It was a struggle to return herself to her feet whilst images of Elain being tortured swarmed her mind. She’d seen the way Azriel carved into people with Truthteller, she’d heard the story of what happened to Rhysand’s mother and sister, to Jesminda. If they didn’t go now, Elain’s fate could be similar—or worse. And yet if they left now, in the condition they were in, it would likely be three lives lost.
Rhysand’s words crept into her mind, a memory of his advice to her on the balcony Under the Mountain. We can’t afford to make impulsive decisions. Everything has to be calculated, even if it condemns us in the end.

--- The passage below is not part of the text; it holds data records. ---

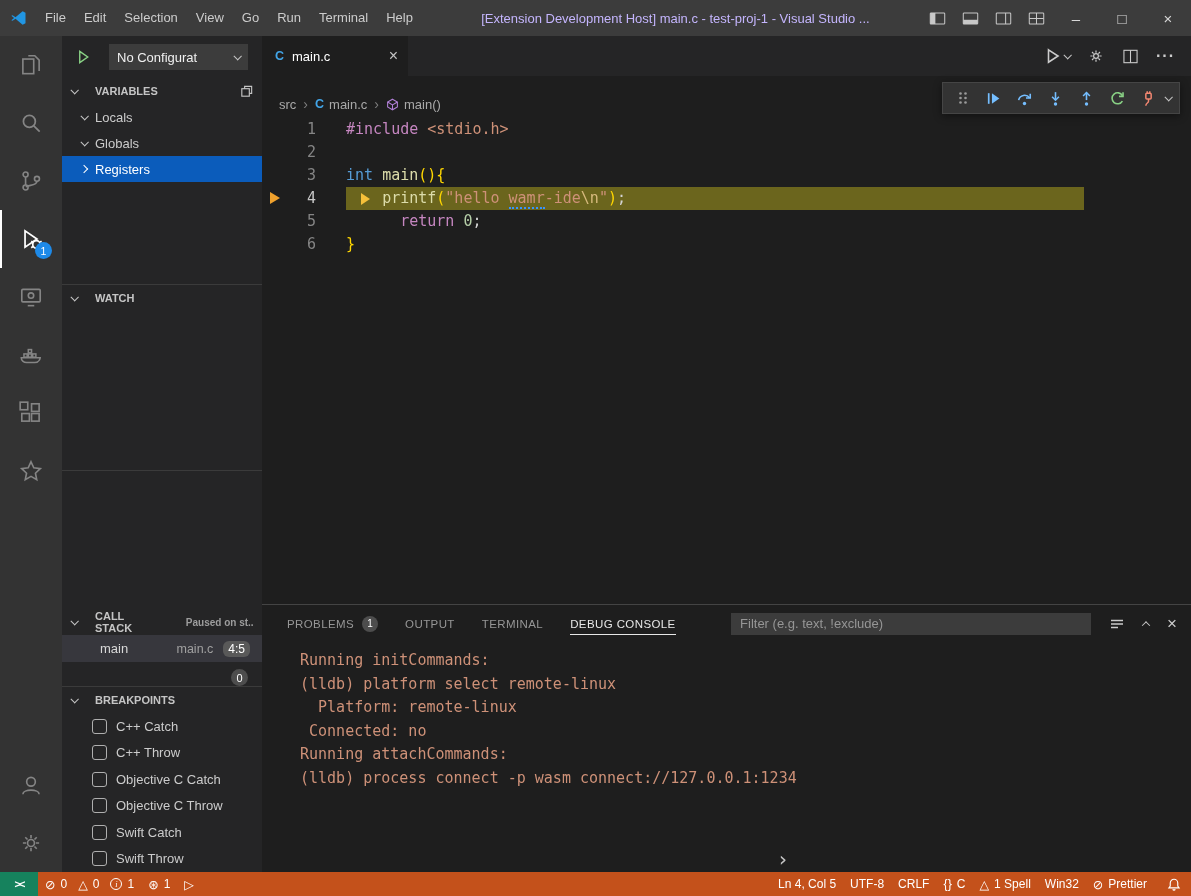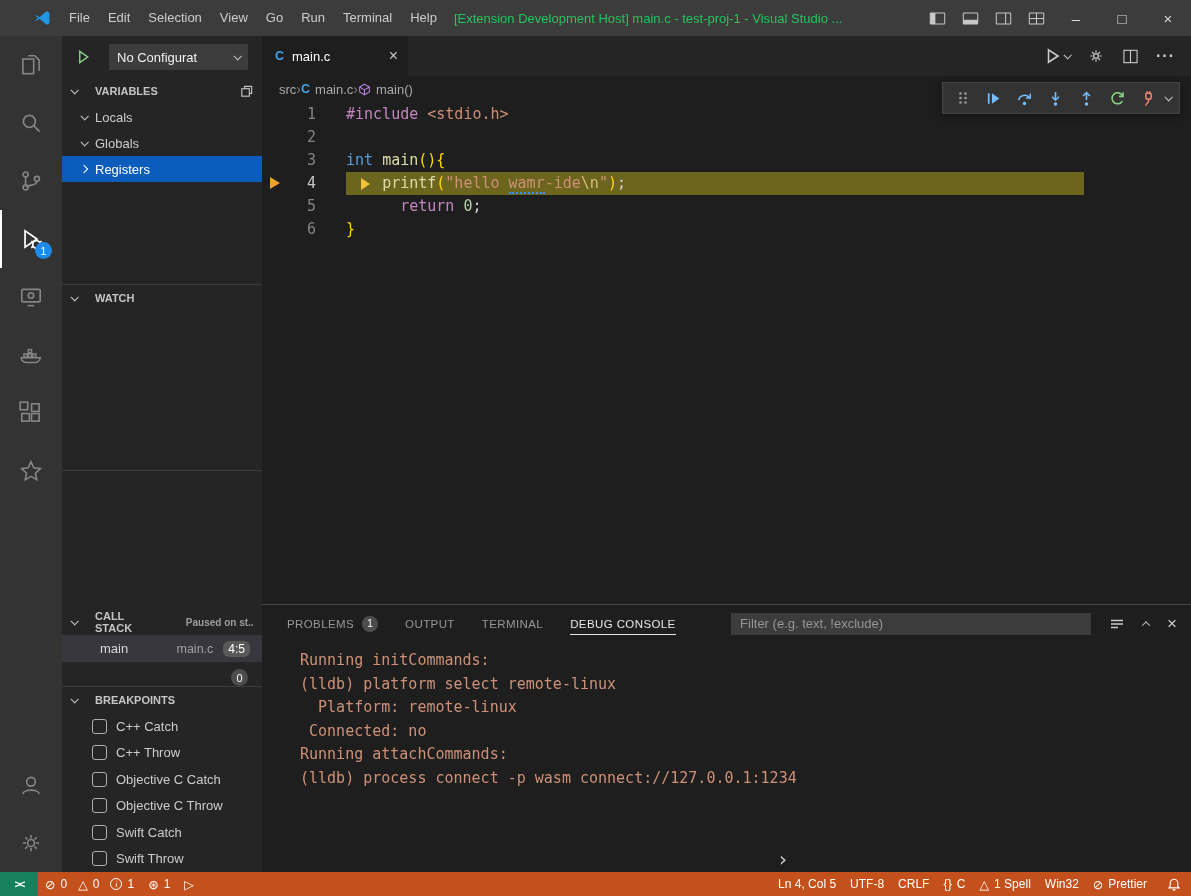"File" .titlebar { padding-left: 24px -> none }
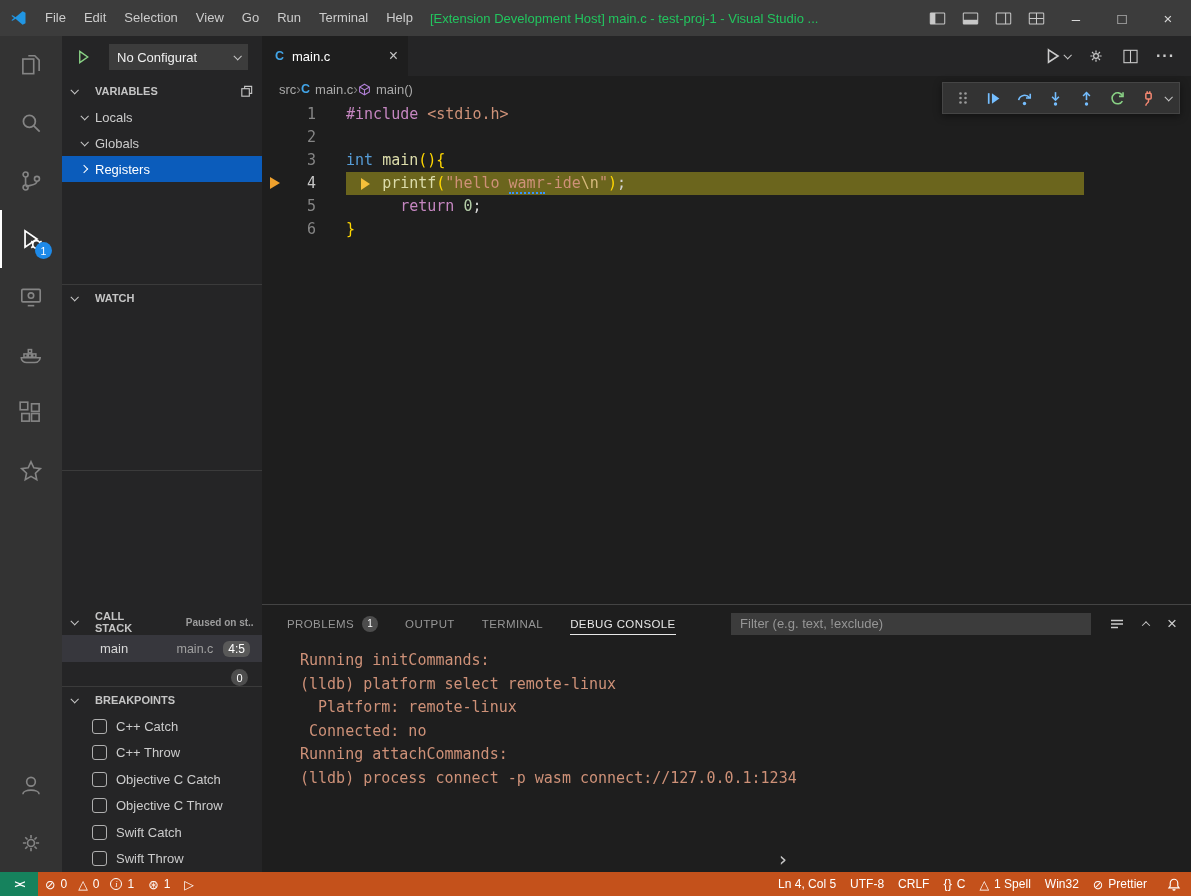"[Extension Development Host] main.c -" .tb-title { color: #22c55e -> #c4b5fd; text-align: left -> center }
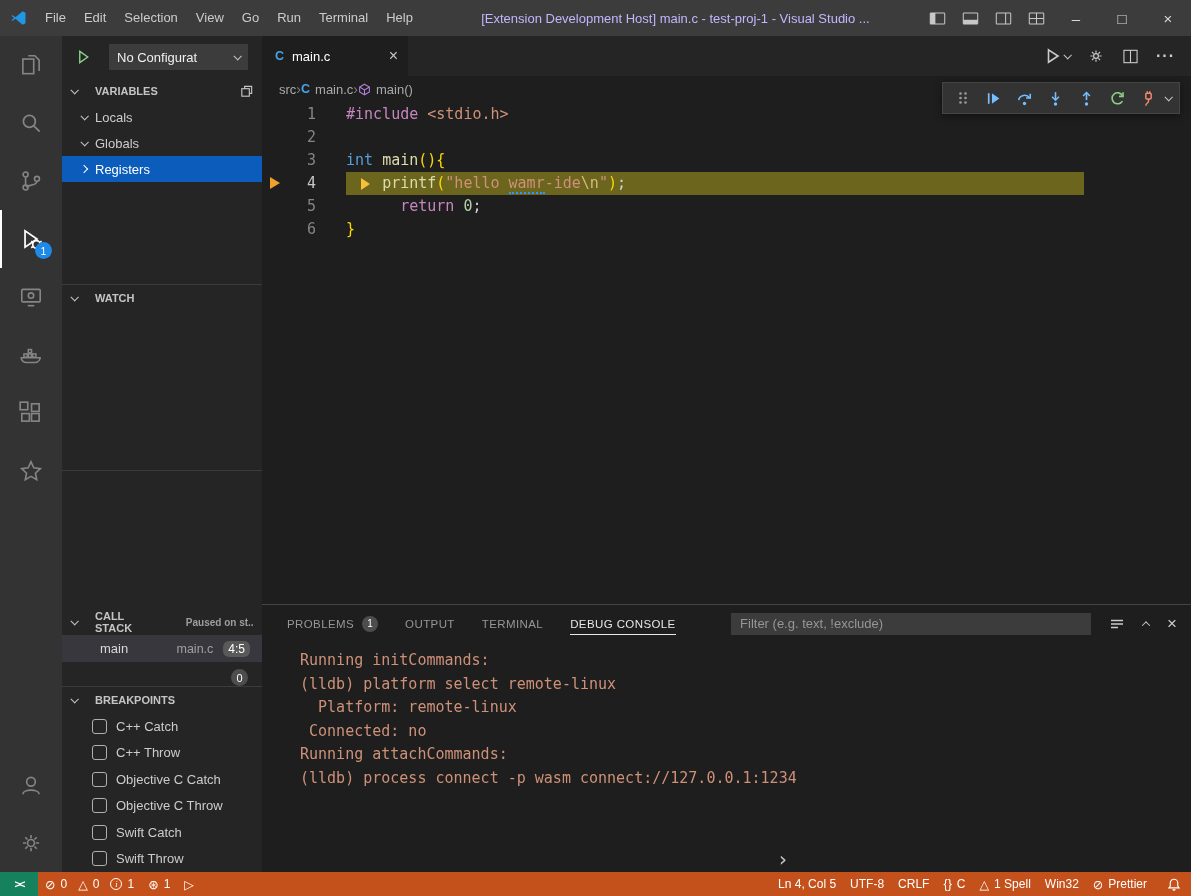"src" .breadcrumb { gap: none -> 7px; margin-top: none -> 15px }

Feyre was trembling as she shook her head. The words revolted as they rose to her tongue, refusing to speak them out loud, to a distressed mate no less. But they had to be said. “No,” she whispered. Then, more firmly, “We have to be smart about this, Lucien, we can’t just—”
But Lucien had no patience for reason. He was already turning away, already vanishing into shadow.
“No, wait! Lucien!” Feyre grabbed for him, intending to pull him back so that they could think rationally. But as her hands wrapped hastily around his elbow, the shadows swept around her, too, and a moment later they were both standing in the Autumn Wood.
“Lucien!” she hissed. “What are you thinking? We can’t just storm into Beron’s house.”
He shook off her grip impatiently. “Then go back to Winter. I’ll do it myself.”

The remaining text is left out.